Agenda 04/07/2015 às 14:39

Considerações sobre a recente decisão, da 10ª Vara Criminal de Goiânia/GO, que afirma que uma “arma de fogo” que não funciona não pode ser considerada como arma de fogo.

A Lei nº 10.826 (Estatuto do Desarmamento), que entrou em vigor no ano de 2003, prevê alguns tipos penais, dentre eles a posse irregular e o porte ilegal de armas de fogo de calibres permitidos e restritos. (1)

A posse irregular de arma de fogo de calibre permitido está tipificada no art. 12, com pena cominada de 1 a 3 anos de detenção e multa; o porte ilegal de arma de fogo de calibre permitido está disposto no art. 14, com a pena de 2 a 4 anos de reclusão e multa; já a posse ou o porte de arma de fogo de calibre restrito estão previstos no art. 16 (ambos da referida Lei), com pena de 3 a 6 anos de reclusão e multa.

Para diferenciar a posse do porte basta verificar onde está a arma. Se a arma estiver (sem a devida autorização) no interior da residência ou dependência desta ou, ainda, no local de trabalho (desde que seja o titular ou o responsável legal do estabelecimento ou empresa) o indivíduo estará incidindo no delito de posse irregular; se estiver em qualquer local fora destes limites, incidirá no porte ilegal. (2) (3)

Todos os tipos penais supramencionados são aplicáveis à posse ou ao porte de armas de fogo e também aos seus acessórios ou munições.

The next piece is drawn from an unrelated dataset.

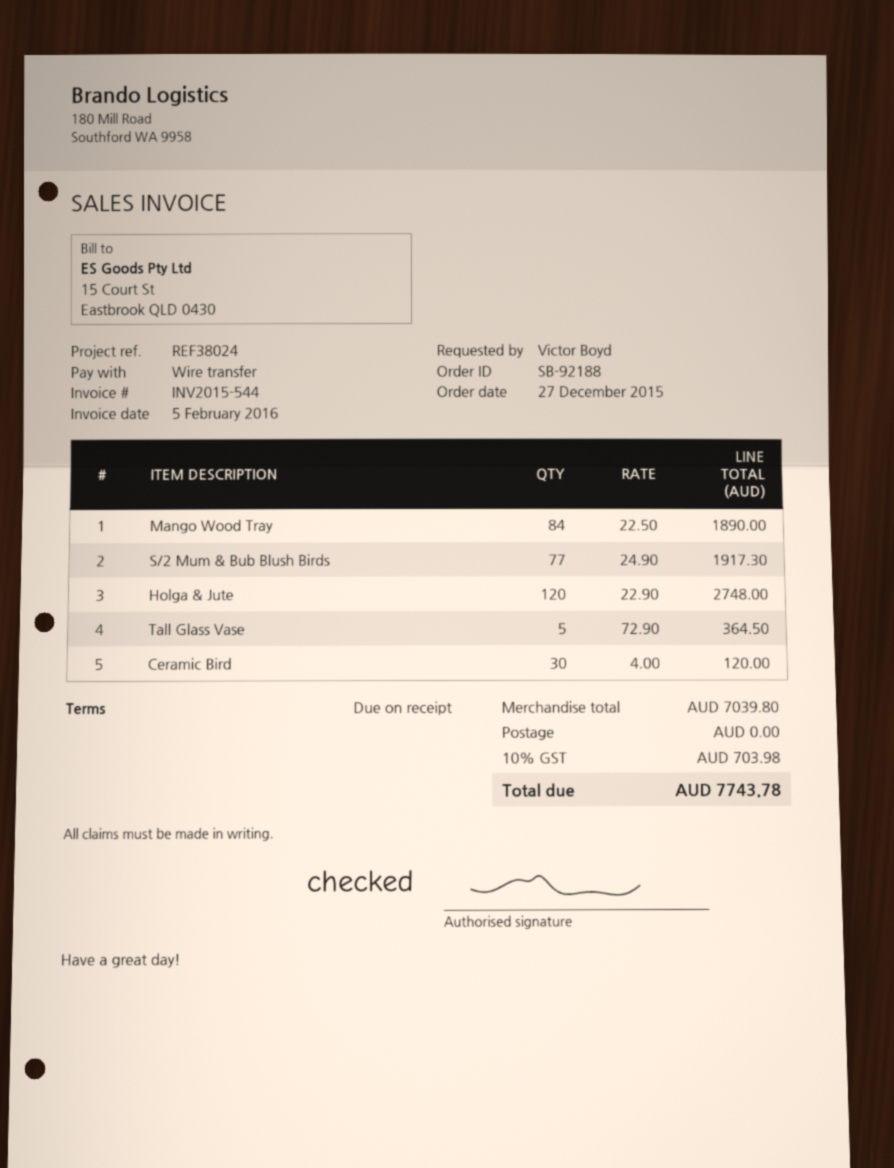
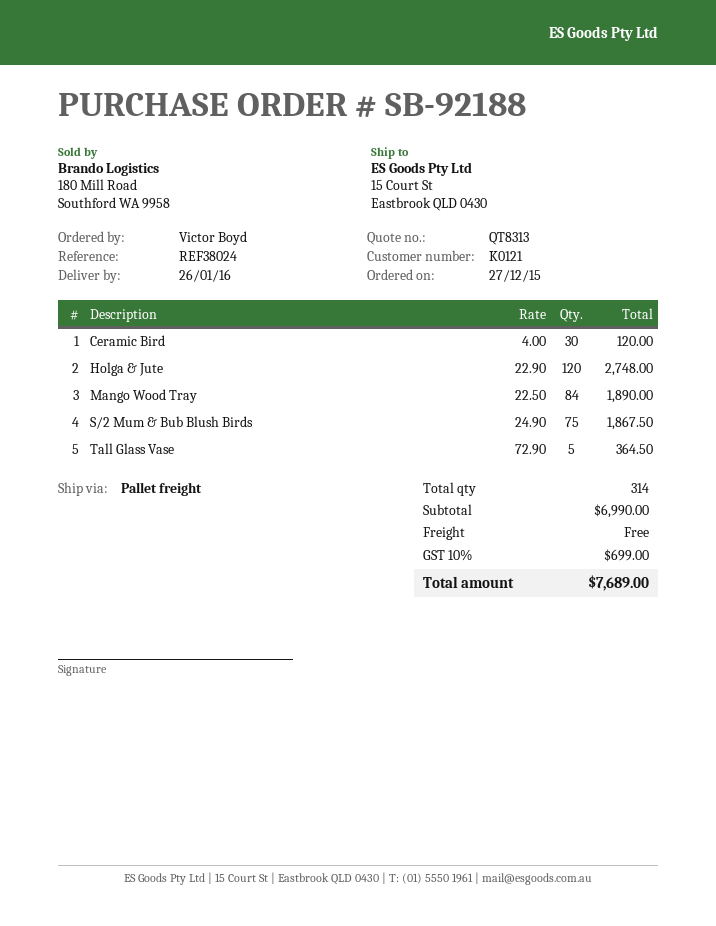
S/2 Mum & Bub Blush Birds: 77 x 24.90 = 1917.30 -> 75 x 24.90 = 1867.50
subtotal: 7039.80 -> 6990.00
tax: 10% = 703.98 -> 10% = 699.00
total: 7743.78 -> 7689.00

Contudo, a Lei em comento não informa o que são armas de fogo, nem o que são acessórios, nem munições. Ainda, não apresenta quais calibres são considerados “permitidos” e quais são restritos.

Estes conceitos são encontrados no Decreto nº 3.665 de 2000 (R – 105), que regulamenta a fiscalização de produtos controlados. (4)

Os calibres de uso restrito estão previstos no artigo 26, do mencionado Decreto (ex: .357 Magnum, 9 Luger, .40 S&W, 44 Magnun, .45 Colt...). Já os “permitidos” estão previstos no artigo 17(ex: .22 LR, .32 S&W, .38 SPL, .380 Auto...).

Segundo o art. 3º, inciso LXIV, do referido Decreto, munição é o “artefato completo, pronto para carregamento e disparo de uma arma, cujo efeito desejado pode ser: destruição, iluminação ou ocultamento do alvo; efeito moral sobre pessoal; exercício; manejo; outros efeitos especiais;”.

O inciso II, do mesmo artigo, refere que acessório de arma é o “artefato que, acoplado a uma arma, possibilita a melhoria do desempenho do atirador, a modificação de um efeito secundário do tiro ou a modificação do aspecto visual da arma”.

Já o conceito de arma de fogo está no inc. XIII, do mesmo artigo, informando que arma de fogo é a “arma que arremessa projéteis empregando a força expansiva dos gases gerados pela combustão de um propelente confinado em uma câmara que, normalmente, está solidária a um cano que tem a função de propiciar continuidade à combustão do propelente, além de direção e estabilidade ao projétil;”.

Analisando literalmente o dispositivo acima é possível chegar à conclusão de que uma “arma de fogo” que não possua “condições de arremessar projéteis através do emprego da força expansiva de gases gerados pela combustão de um propelente” não pode ser considerado como arma de fogo.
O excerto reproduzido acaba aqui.